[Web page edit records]
▶

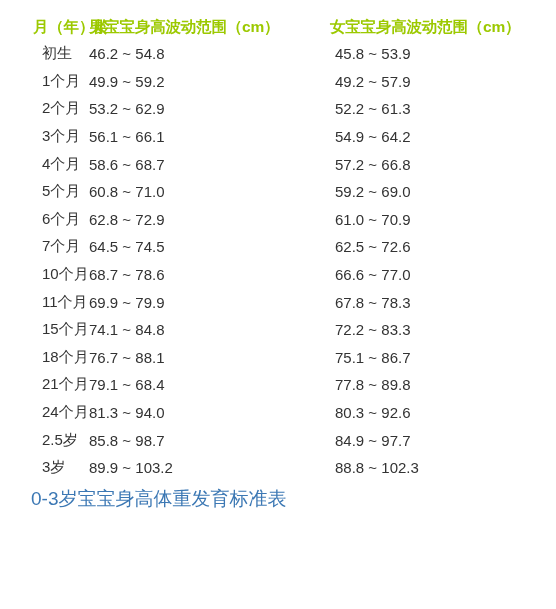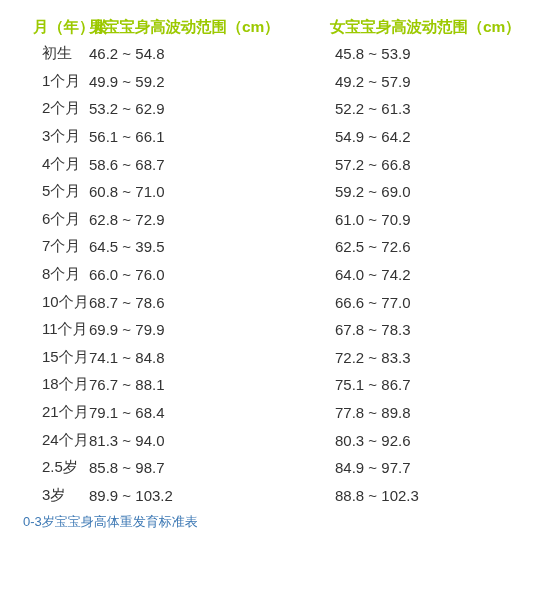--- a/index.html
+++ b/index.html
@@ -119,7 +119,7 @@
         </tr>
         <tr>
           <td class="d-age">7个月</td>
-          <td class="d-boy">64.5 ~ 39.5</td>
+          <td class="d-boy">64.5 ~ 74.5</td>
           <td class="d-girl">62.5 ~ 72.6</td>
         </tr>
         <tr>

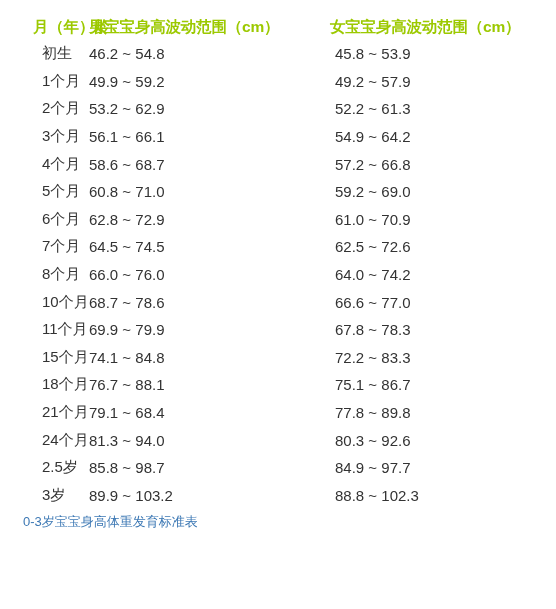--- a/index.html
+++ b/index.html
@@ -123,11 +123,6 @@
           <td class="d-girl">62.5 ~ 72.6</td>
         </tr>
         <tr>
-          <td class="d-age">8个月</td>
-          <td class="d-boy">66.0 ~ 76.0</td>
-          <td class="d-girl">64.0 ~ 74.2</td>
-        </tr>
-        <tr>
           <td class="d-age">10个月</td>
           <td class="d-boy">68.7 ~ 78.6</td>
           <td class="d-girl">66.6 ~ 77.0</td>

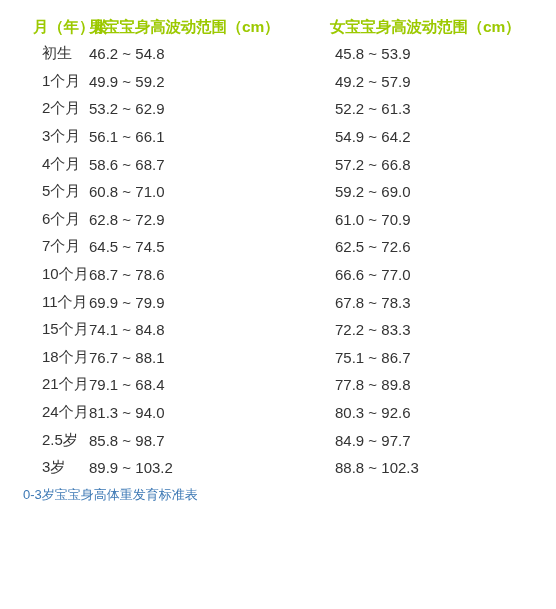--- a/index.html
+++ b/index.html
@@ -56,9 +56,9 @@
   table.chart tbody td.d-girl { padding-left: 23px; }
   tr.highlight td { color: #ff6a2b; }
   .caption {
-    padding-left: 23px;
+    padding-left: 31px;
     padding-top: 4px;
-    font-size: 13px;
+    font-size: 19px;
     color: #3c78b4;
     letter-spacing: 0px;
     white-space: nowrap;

◀

■ What to do:
Would you transcribe each of the entries exactly, skipping the pictures?

■ Your solution:
--- a/index.html
+++ b/index.html
@@ -119,7 +119,7 @@
         </tr>
         <tr>
           <td class="d-age">7个月</td>
-          <td class="d-boy">64.5 ~ 39.5</td>
+          <td class="d-boy">64.5 ~ 74.5</td>
           <td class="d-girl">62.5 ~ 72.6</td>
         </tr>
         <tr>

--- a/index.html
+++ b/index.html
@@ -123,11 +123,6 @@
           <td class="d-girl">62.5 ~ 72.6</td>
         </tr>
         <tr>
-          <td class="d-age">8个月</td>
-          <td class="d-boy">66.0 ~ 76.0</td>
-          <td class="d-girl">64.0 ~ 74.2</td>
-        </tr>
-        <tr>
           <td class="d-age">10个月</td>
           <td class="d-boy">68.7 ~ 78.6</td>
           <td class="d-girl">66.6 ~ 77.0</td>

--- a/index.html
+++ b/index.html
@@ -56,9 +56,9 @@
   table.chart tbody td.d-girl { padding-left: 23px; }
   tr.highlight td { color: #ff6a2b; }
   .caption {
-    padding-left: 23px;
+    padding-left: 31px;
     padding-top: 4px;
-    font-size: 13px;
+    font-size: 19px;
     color: #3c78b4;
     letter-spacing: 0px;
     white-space: nowrap;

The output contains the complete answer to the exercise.